External Jugular Line

Question: Is an external jugular line considered a central line or a central venous-access port by CPT?

New Jersey Subscriber
 
Answer: If the external jugular line is a venous-access catheter like those used for central venous pressure, hyperalimentation, hemodialysis or chemotherapy, it would be considered a peripherally inserted central catheter or PICC line. To be a PICC line, the tip of the catheter must be positioned in the central venous circulation, typically the superior vena cava or the junction of the vena cava with the right atrium. These catheters are intended for short- or medium-term use and are often used in ICU patients or for temporary dialysis access.
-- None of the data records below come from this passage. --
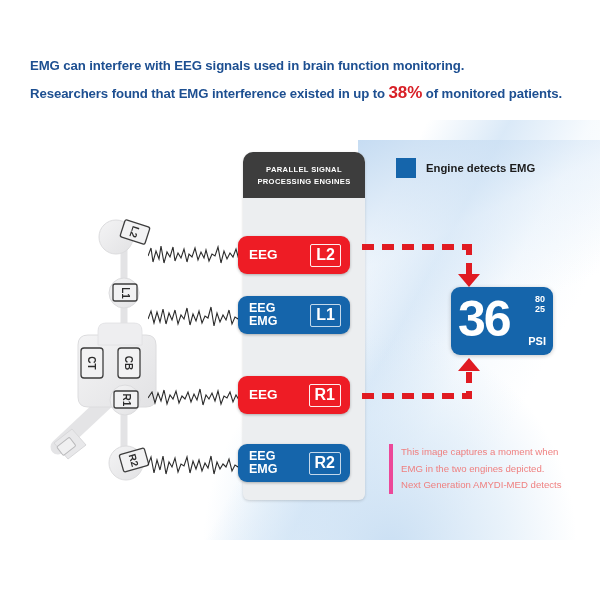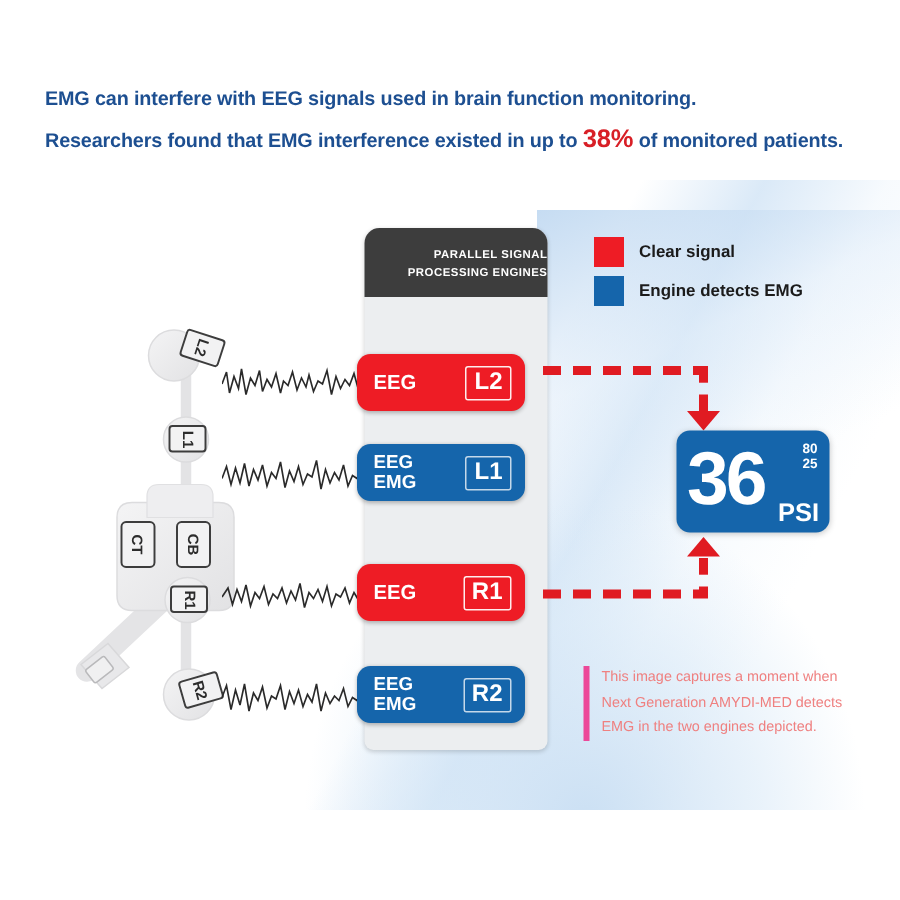"PARALLEL SIGNAL" .engine-header { align-items: flex-end -> center }
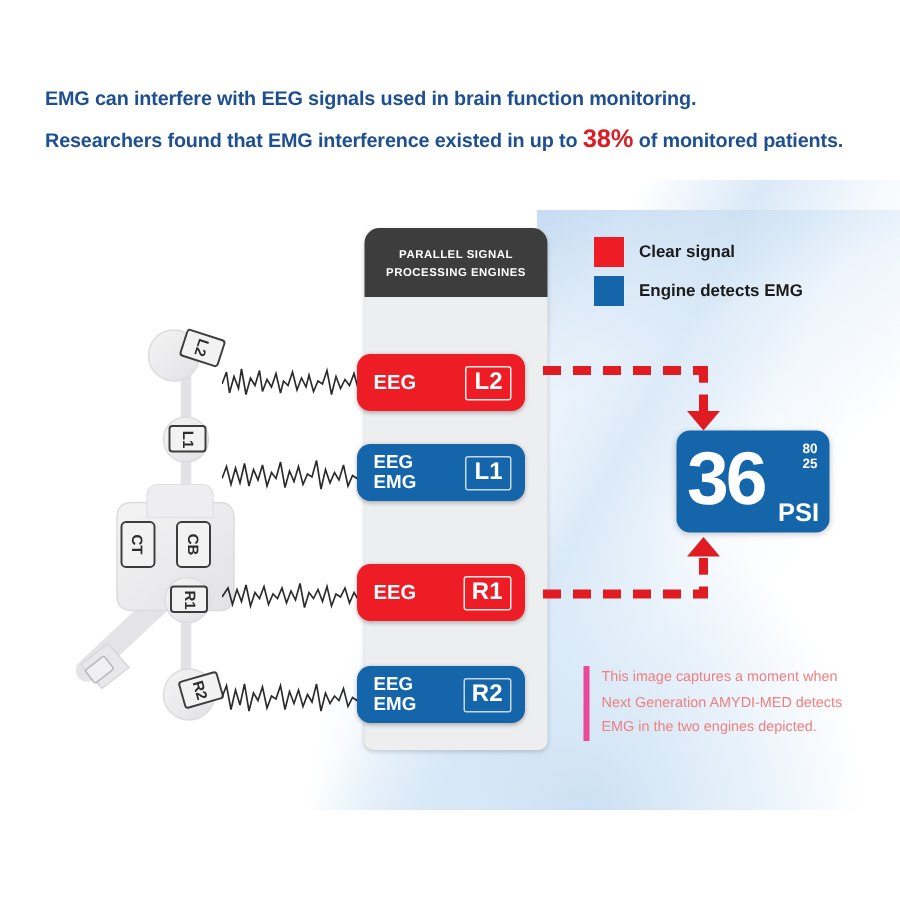"Clear signal" div.legend-item { html: <div> <div></div> <div>Clear signal</div> </div> -> none }
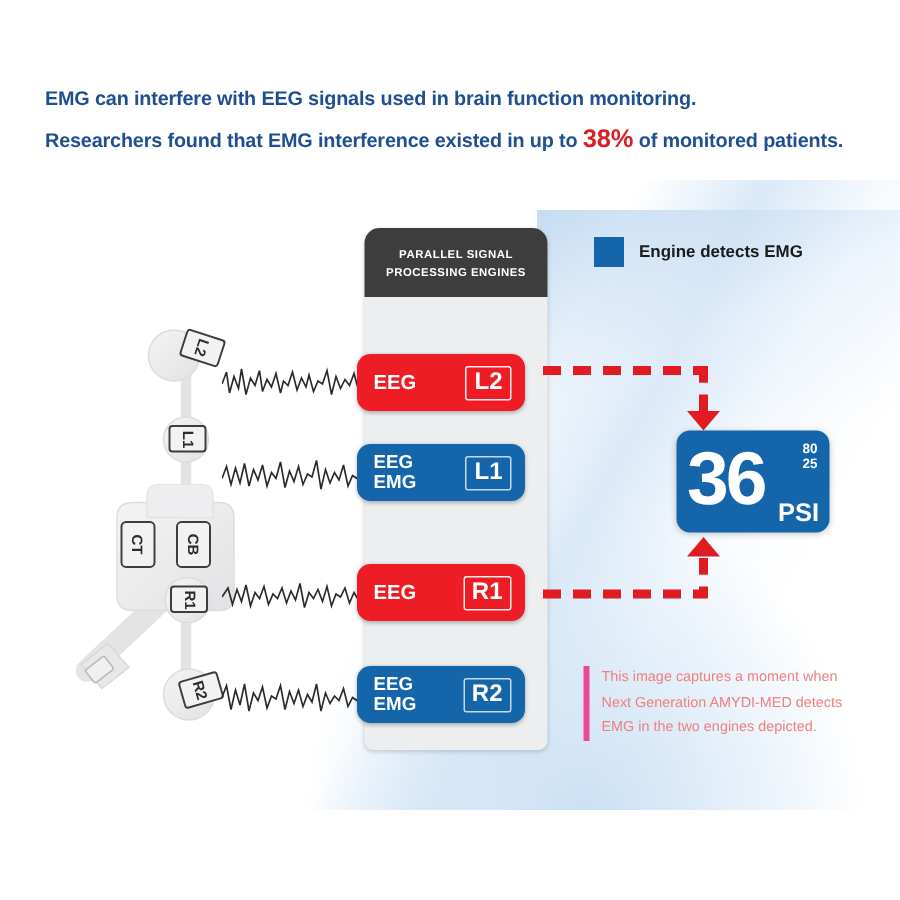"PSI" .gauge-unit { font-size: 17px -> 11px }
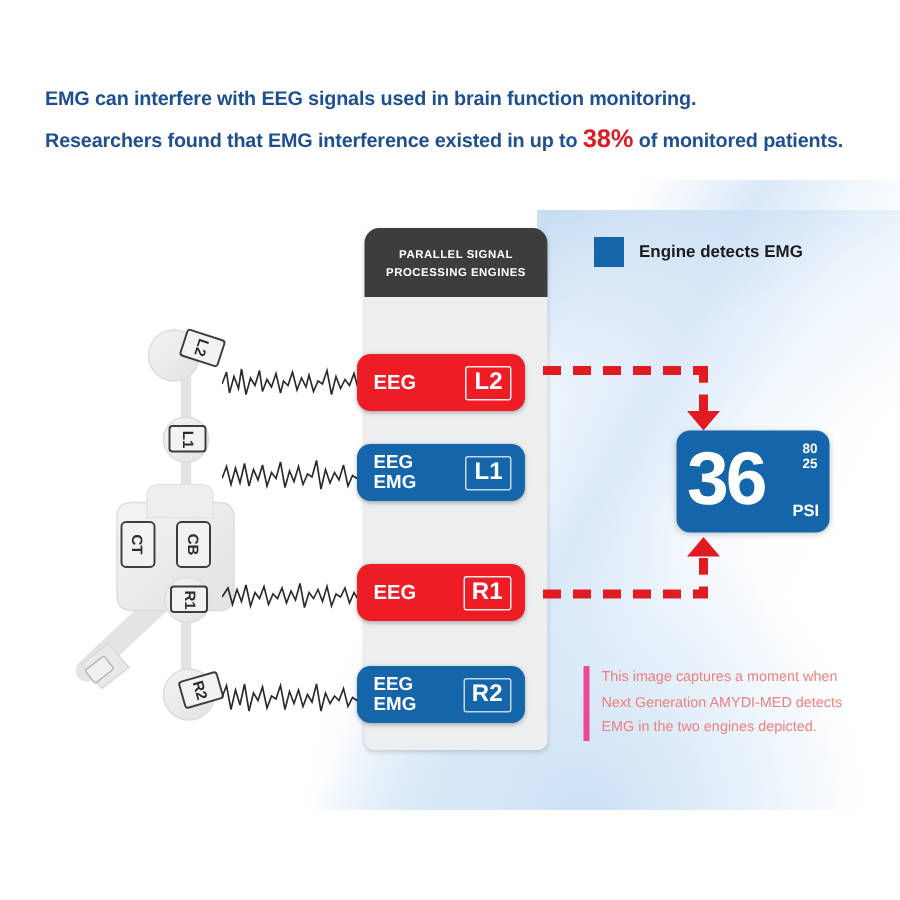"Next Generation AMYDI-MED detects" div.caption-line { order: before "EMG in the two engines" -> after "EMG in the two engines" }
Coders choose among four procedure codes when reporting the insertion of a PICC line, depending on the age of the patient and the approach to the vein:

36488* placement of central venous catheter [subclavian, jugular, or other vein][e.g., for central venous pressure, hyperalimentation, hemodialysis, or chemotherapy]; percutaneous, age 2 years or under
36489* percutaneous, over age 2
36490* cutdown, age 2 years or under
36491* cutdown, over age 2.
 
However, if the physician inserts an external jugular line percutaneously for diagnostic studies or intravenous therapy, the line would not be considered a central one, and venipuncture codes 36400-36410 would be used. For an external jugular line to be a central line, the physician must use a J-wire insertion to jump between the external and internal jugular vein. If that procedure is not noted, then the line is a peripheral line. The conversion of an external peripheral jugular line to a central jugular line is complicated and should be fully documented.